> [Data excerpts]:

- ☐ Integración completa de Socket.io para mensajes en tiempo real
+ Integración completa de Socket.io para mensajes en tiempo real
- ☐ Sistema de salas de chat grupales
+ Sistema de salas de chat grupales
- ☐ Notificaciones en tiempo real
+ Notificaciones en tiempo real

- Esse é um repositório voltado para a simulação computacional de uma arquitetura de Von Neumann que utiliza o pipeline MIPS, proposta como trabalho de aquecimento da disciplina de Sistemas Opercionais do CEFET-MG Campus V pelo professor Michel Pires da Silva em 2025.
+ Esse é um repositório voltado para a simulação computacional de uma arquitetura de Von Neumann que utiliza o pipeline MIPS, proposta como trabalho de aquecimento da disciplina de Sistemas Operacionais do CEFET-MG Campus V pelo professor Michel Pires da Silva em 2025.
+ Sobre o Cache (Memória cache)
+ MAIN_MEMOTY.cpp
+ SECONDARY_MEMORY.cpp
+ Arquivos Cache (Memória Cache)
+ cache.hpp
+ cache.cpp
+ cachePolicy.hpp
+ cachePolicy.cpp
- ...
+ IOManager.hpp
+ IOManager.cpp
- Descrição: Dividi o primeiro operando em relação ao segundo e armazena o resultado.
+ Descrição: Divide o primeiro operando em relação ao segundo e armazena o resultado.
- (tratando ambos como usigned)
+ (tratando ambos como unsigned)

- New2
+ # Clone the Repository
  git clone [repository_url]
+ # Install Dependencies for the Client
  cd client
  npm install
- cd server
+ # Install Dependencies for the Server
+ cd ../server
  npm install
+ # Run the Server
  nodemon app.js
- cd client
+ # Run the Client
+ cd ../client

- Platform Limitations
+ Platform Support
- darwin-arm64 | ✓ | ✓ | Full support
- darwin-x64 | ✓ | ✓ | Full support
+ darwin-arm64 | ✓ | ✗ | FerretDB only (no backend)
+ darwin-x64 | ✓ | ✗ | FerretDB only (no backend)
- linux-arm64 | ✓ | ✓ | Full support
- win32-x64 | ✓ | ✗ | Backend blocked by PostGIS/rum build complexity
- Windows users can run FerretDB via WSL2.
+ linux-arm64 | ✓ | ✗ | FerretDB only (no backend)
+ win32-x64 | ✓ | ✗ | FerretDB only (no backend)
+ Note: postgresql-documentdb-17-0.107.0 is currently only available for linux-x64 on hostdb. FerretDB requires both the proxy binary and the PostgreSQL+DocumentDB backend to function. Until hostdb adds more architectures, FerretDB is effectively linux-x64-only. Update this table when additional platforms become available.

> [Exercise]: Restate all of the material exactly.

> [Result of this task]:
- ☐ Integración completa de Socket.io para mensajes en tiempo real
+ Integración completa de Socket.io para mensajes en tiempo real
- ☐ Sistema de salas de chat grupales
+ Sistema de salas de chat grupales
- ☐ Notificaciones en tiempo real
+ Notificaciones en tiempo real

- Esse é um repositório voltado para a simulação computacional de uma arquitetura de Von Neumann que utiliza o pipeline MIPS, proposta como trabalho de aquecimento da disciplina de Sistemas Opercionais do CEFET-MG Campus V pelo professor Michel Pires da Silva em 2025.
+ Esse é um repositório voltado para a simulação computacional de uma arquitetura de Von Neumann que utiliza o pipeline MIPS, proposta como trabalho de aquecimento da disciplina de Sistemas Operacionais do CEFET-MG Campus V pelo professor Michel Pires da Silva em 2025.
+ Sobre o Cache (Memória cache)
+ MAIN_MEMOTY.cpp
+ SECONDARY_MEMORY.cpp
+ Arquivos Cache (Memória Cache)
+ cache.hpp
+ cache.cpp
+ cachePolicy.hpp
+ cachePolicy.cpp
- ...
+ IOManager.hpp
+ IOManager.cpp
- Descrição: Dividi o primeiro operando em relação ao segundo e armazena o resultado.
+ Descrição: Divide o primeiro operando em relação ao segundo e armazena o resultado.
- (tratando ambos como usigned)
+ (tratando ambos como unsigned)

- New2
+ # Clone the Repository
  git clone [repository_url]
+ # Install Dependencies for the Client
  cd client
  npm install
- cd server
+ # Install Dependencies for the Server
+ cd ../server
  npm install
+ # Run the Server
  nodemon app.js
- cd client
+ # Run the Client
+ cd ../client

- Platform Limitations
+ Platform Support
- darwin-arm64 | ✓ | ✓ | Full support
- darwin-x64 | ✓ | ✓ | Full support
+ darwin-arm64 | ✓ | ✗ | FerretDB only (no backend)
+ darwin-x64 | ✓ | ✗ | FerretDB only (no backend)
- linux-arm64 | ✓ | ✓ | Full support
- win32-x64 | ✓ | ✗ | Backend blocked by PostGIS/rum build complexity
- Windows users can run FerretDB via WSL2.
+ linux-arm64 | ✓ | ✗ | FerretDB only (no backend)
+ win32-x64 | ✓ | ✗ | FerretDB only (no backend)
+ Note: postgresql-documentdb-17-0.107.0 is currently only available for linux-x64 on hostdb. FerretDB requires both the proxy binary and the PostgreSQL+DocumentDB backend to function. Until hostdb adds more architectures, FerretDB is effectively linux-x64-only. Update this table when additional platforms become available.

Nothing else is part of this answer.